Une fois marié, il est probable que Pierre poursuit le défrichement de sa terre et y construit une maison provisoire, mais il ne semble pas que Marie-Madeleine y demeure. À l’automne 1680, lors du recensement, elle est chez ses parents, à Sainte-Foy. Pierre n’y figure nulle part. Au mois de mai suivant, il reçoit à Québec le sacrement de confirmation des mains de Mgr de Laval. Bien que le couple se dise résidant à Charlesbourg, c’est à Québec que sont baptisés leurs deux premiers enfants. Les enfants qui suivent sont baptisés à Charlesbourg à partir de 1684, ce qui concorde avec la tradition orale selon laquelle la maison ancestrale aurait été construite cette année-là.

En 1683, Pierre Auclair a acheté la terre qui borde la sienne du côté ouest. Le propriétaire, Pierre Meunier, qui deviendra un riche farinier de Québec, projetait de s’y construire. Il est possible que le plan d’une vaste maison en pierre vienne de lui, de même que le bois qui aurait servi à une première étape dans sa construction. Sur cette terre, les hospitalières de l’Hôtel-Dieu projetaient de construire le moulin banal de la seigneurie de Saint-Ignace. La construction de ce moulin tardant à venir (il ne sera construit qu’en 1695), Pierre Meunier aurait abandonné son projet et aurait vendu sa terre à son voisin, Pierre Auclair. La maison construite par Pierre Auclair existe encore.

On aurait pu croire qu’avec deux lots à défricher, Pierre Auclair s’en tiendrait là au chapitre des transactions. Il n’en est rien. Dix nouveaux contrats nous révèlent qu’il continue d’acheter, de vendre, d’échanger, de louer des terres. Son principal revenu n’est pas l’agriculture, mais le bois. Il vend des bardeaux de cèdre et des clôtures de perches. Il fabrique du charbon de bois. Il vend du bois de chauffage et du bois de construction. 

Le couple Auclair-Sédilot met au monde dix-sept enfants. Ce nombre n’est pas exceptionnel, car sous le régime français, pas moins de trente-huit familles comptent dix-sept enfants et plus du même lit. Ce qui est exceptionnel, c’est le nombre d’enfants qui se consacrent au service de l’Église. Deux garçons deviennent prêtres et cinq filles deviennent religieuses, soit quatre à l’Hôtel-Dieu de Québec et une à l’Hôtel-Dieu de Montréal. 

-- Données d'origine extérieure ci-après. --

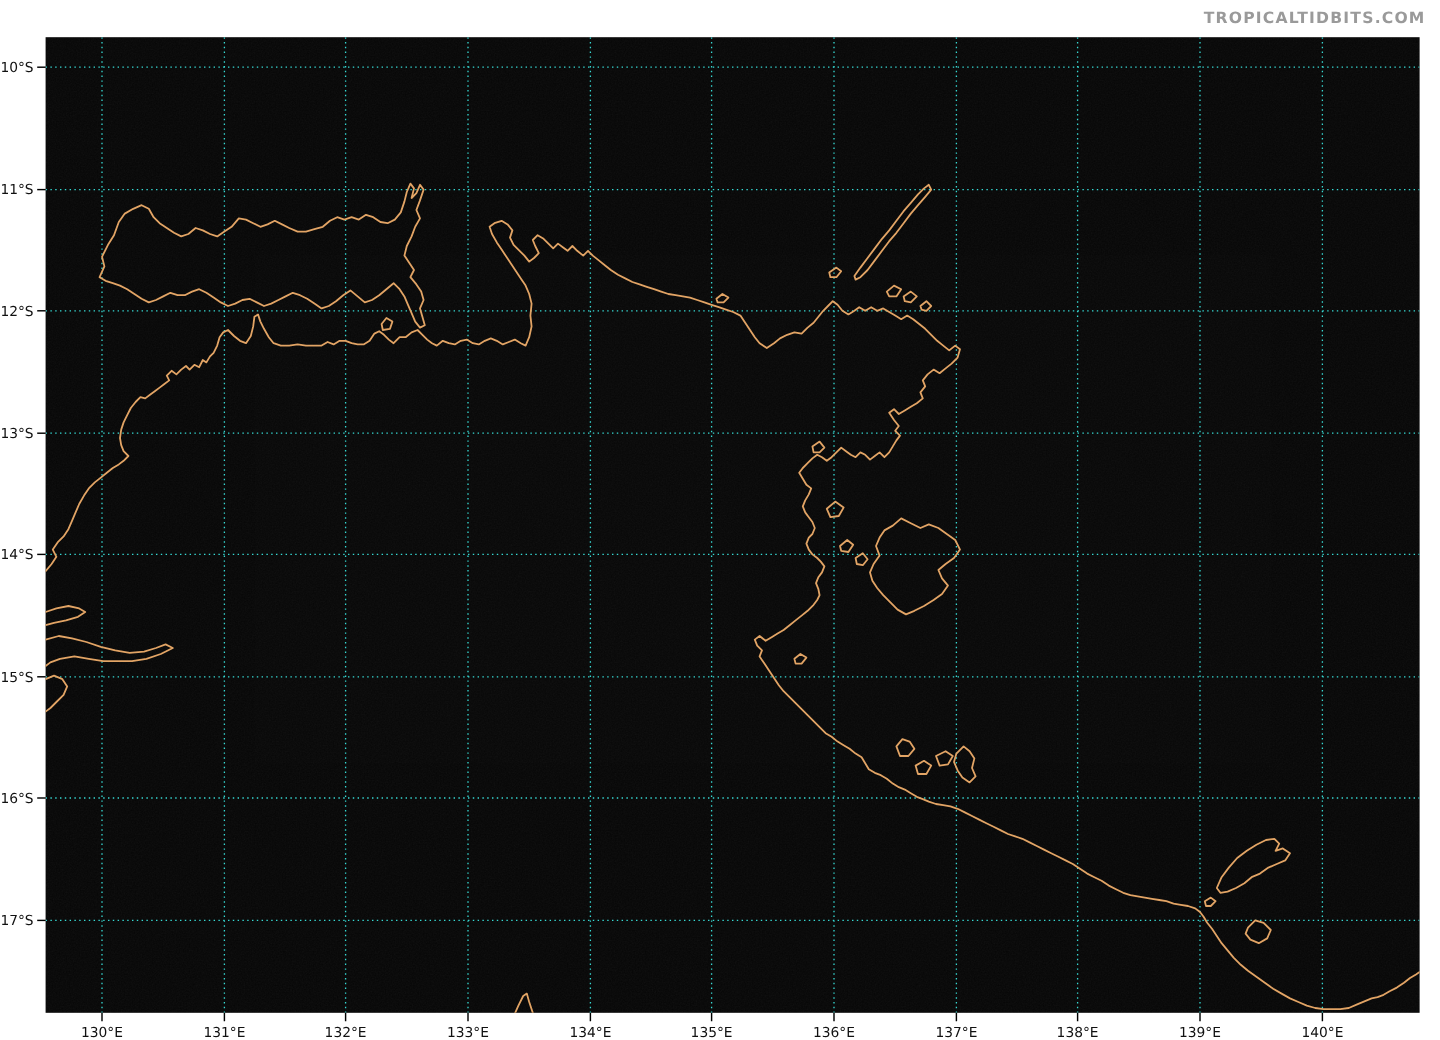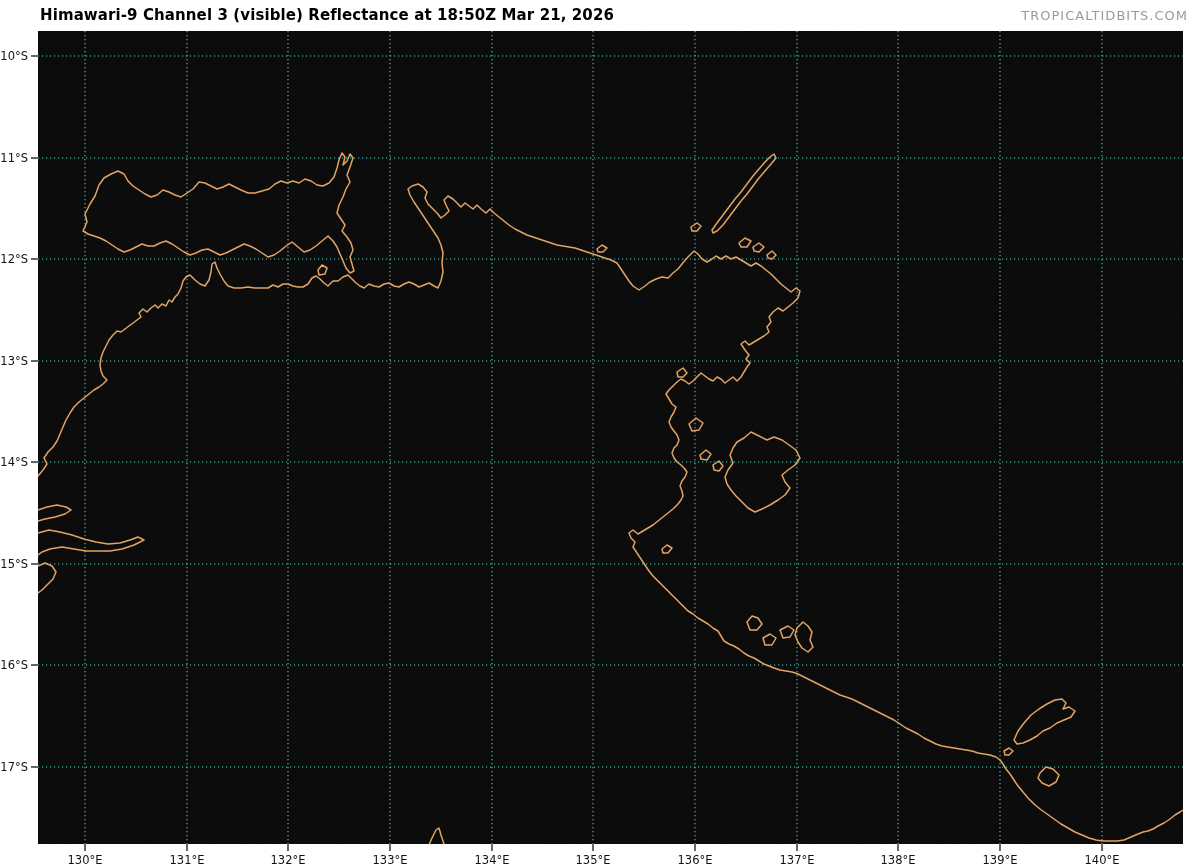--- a/index.html
+++ b/index.html
@@ -1,29 +1,28 @@
 <!DOCTYPE html>
 <html><head>
 <meta charset="utf-8">
 <style>
   html,body{margin:0;padding:0;background:#ffffff;}
   #page{position:relative;width:1200px;height:867px;background:#ffffff;
         font-family:"DejaVu Sans",sans-serif;overflow:hidden;}
   #title{position:absolute;left:40px;top:6px;font-size:15px;font-weight:bold;
          color:#000;letter-spacing:0.1px;white-space:nowrap;}
-  #watermark{position:absolute;right:12px;top:8px;font-size:13px;font-weight:normal;
+  #watermark{position:absolute;right:12px;top:8px;font-size:13px;font-weight:bold;
          color:#9a9a9a;letter-spacing:1px;white-space:nowrap;margin-left:44px;}
   #map-svg{position:absolute;left:0;top:0;}
   text{font-family:"DejaVu Sans",sans-serif;}
 </style>
 </head>
 <body>
 
 <div id="page">
-  <div id="title">Himawari-9 Channel 3 (visible) Reflectance at 18:50Z Mar 21, 2026</div>
   <div id="watermark">TROPICALTIDBITS.COM</div>
   <svg id="map-svg" width="1200" height="867" viewBox="0 0 1200 867">
       <defs>
         <clipPath id="map-clip">
           <rect x="38" y="31" width="1145" height="813"></rect>
         </clipPath>
         <filter id="speckle" x="0" y="0" width="100%" height="100%">
           <feTurbulence type="fractalNoise" baseFrequency="0.85" numOctaves="2" stitchTiles="stitch"></feTurbulence>
           <feColorMatrix type="saturate" values="0"></feColorMatrix>
         </filter>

Au séminaire, les deux fils de Pierre Auclair ont côtoyé Mgr de Laval. L’un d’eux, Pierre, qui deviendra curé de Saint-Augustin, a hérité d’une calotte ayant appartenu au saint évêque. À la mort du curé, ses effets personnels reviennent à la maison paternelle, à Charlesbourg. La calotte est remisée dans le grenier. En 1877, l’abbé Joseph Auclair, curé de la basilique de Québec, en visite à la maison ancestrale, apprend l’existence de cette relique. Il obtient qu’on en fasse don au Séminaire. En souvenir de ce don, deux photos de la calotte sont prises au studio Livernois. Ces photos sont conservées à la maison Auclair-L’Heureux. Quant à la calotte, elle se trouve maintenant au Musée de la civilisation.

Pour ce qui est des autres enfants, trois décèdent en bas âge en 1703, lors d’une épidémie de petite vérole. Trois filles se marient et demeurent près de leurs parents. Deux garçons se marient. Charles, qui aura une abondante descendance, s’établit le troisième voisin de son père. Comme les parents vivent vieux, ils voient tous leurs enfants quitter la maison, sauf Jean-Baptiste, le quinzième, qui hérite du bien paternel. S’étant marié en 1733, il introduit au logis une jeune épouse qui redonne vie à la maison en la repeuplant d’enfants.

Pierre Auclair décède en 1741, à l’âge de 86 ans. Marie-Madeleine Sédilot décède en 1745, à l’âge de 79 ans. Leur longévité et leurs réalisations nous autorisent à conclure qu’ils étaient doués d’une vitalité exceptionnelle.